Hope to report more later, but jsut wanted to note how difficut it is
to get a fair comparison with shelter-mv as the bogey.  You can look
at his macros in lsp/fast-mv.lsp, and also the note in his changelog
about this being the default someday.  Indeed, it appears to be as
fast as possible (with one exception to be decribed below.)  However:

1) The callee must make sure to always set the maximum number of
   values, otherwise junk will be left in MVloc.
2) There is no way for the caller to tell how many values were set.

This seems designed for the case where both the callee and the caller
know that exactly n values are placed in the stack under all
circumstances.  In fact, it does appear we could default to this in
this case.  However, at the moment, '(values t t) means for us at most
two values, and in any case, one might want to support functions which
might return different numbers of values under different circumstances
in a general implementation.

This stuff is all driven by memory access time, AFAICT.  One wants to
avoid writes wherever possible.  Indeed, out current multiple-value
bind looks near optimal in this regard given the requirement that the
callee must inform the caller somehow how many values it set.  

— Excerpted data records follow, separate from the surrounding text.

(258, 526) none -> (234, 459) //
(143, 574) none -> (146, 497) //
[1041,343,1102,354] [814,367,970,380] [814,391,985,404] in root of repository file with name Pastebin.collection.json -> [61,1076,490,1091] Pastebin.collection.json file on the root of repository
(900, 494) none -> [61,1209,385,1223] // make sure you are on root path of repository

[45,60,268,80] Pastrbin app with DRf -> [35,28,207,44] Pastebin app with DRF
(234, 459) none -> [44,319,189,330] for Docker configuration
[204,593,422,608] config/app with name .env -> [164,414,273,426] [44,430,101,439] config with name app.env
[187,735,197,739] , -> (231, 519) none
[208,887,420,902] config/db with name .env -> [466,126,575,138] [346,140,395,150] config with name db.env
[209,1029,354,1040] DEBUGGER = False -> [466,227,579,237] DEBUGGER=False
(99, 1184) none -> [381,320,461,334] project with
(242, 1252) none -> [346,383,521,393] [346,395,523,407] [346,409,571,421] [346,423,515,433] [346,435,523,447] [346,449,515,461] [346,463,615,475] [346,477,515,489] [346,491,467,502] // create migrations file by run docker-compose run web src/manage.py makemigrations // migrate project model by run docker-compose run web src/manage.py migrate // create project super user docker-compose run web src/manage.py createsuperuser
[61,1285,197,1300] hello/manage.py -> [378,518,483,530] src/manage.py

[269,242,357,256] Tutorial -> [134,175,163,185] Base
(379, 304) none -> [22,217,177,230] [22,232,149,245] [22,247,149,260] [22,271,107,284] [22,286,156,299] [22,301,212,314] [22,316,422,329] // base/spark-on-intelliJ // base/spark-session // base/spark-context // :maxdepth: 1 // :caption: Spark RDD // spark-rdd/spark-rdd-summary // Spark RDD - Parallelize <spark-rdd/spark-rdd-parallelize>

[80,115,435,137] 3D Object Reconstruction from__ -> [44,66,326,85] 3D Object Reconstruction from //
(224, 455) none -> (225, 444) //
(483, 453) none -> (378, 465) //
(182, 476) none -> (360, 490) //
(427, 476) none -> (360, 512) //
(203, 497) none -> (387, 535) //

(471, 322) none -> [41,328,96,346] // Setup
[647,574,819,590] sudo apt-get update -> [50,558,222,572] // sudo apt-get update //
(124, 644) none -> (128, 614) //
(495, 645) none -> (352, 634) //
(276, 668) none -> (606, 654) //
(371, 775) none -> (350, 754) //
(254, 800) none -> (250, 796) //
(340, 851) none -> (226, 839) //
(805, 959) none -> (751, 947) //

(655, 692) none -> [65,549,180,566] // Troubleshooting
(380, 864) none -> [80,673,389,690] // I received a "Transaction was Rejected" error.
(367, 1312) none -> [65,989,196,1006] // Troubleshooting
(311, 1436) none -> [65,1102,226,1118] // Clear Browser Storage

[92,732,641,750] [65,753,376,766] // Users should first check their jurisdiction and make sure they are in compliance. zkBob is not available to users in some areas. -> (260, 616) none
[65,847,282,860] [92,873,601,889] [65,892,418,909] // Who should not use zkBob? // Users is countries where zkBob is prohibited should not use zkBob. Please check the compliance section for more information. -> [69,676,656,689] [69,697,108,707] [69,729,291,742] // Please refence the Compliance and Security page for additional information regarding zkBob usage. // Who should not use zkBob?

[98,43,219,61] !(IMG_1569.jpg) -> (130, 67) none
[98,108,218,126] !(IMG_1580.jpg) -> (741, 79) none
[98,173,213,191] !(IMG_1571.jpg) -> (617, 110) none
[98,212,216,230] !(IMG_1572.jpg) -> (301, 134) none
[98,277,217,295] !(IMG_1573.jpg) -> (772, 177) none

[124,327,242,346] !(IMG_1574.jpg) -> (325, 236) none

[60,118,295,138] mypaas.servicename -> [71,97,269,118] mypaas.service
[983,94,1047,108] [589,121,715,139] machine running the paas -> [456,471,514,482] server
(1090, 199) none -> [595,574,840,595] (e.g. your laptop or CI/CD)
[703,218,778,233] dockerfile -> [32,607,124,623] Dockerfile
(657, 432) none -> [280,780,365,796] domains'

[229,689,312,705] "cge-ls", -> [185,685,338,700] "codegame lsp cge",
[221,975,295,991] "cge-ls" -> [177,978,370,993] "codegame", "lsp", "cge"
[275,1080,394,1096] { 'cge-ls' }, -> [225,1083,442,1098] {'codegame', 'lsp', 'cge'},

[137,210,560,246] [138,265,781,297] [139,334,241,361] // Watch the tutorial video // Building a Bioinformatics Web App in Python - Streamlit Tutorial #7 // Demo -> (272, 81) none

One possible improvement therefore would appear to be for the caller
to inform the callee how many values are sought, and for the callee to
set no more than this number.  In fact, if no side effect status can
be reliably proapagated, then the unused values need never even be
computed, let alone written.  This all requires a minimum amount of
logic in the callee, and one extra write in the caller to indicate how
much space is available.  I think the logic will be insignificant
compared to the memory access potential savings.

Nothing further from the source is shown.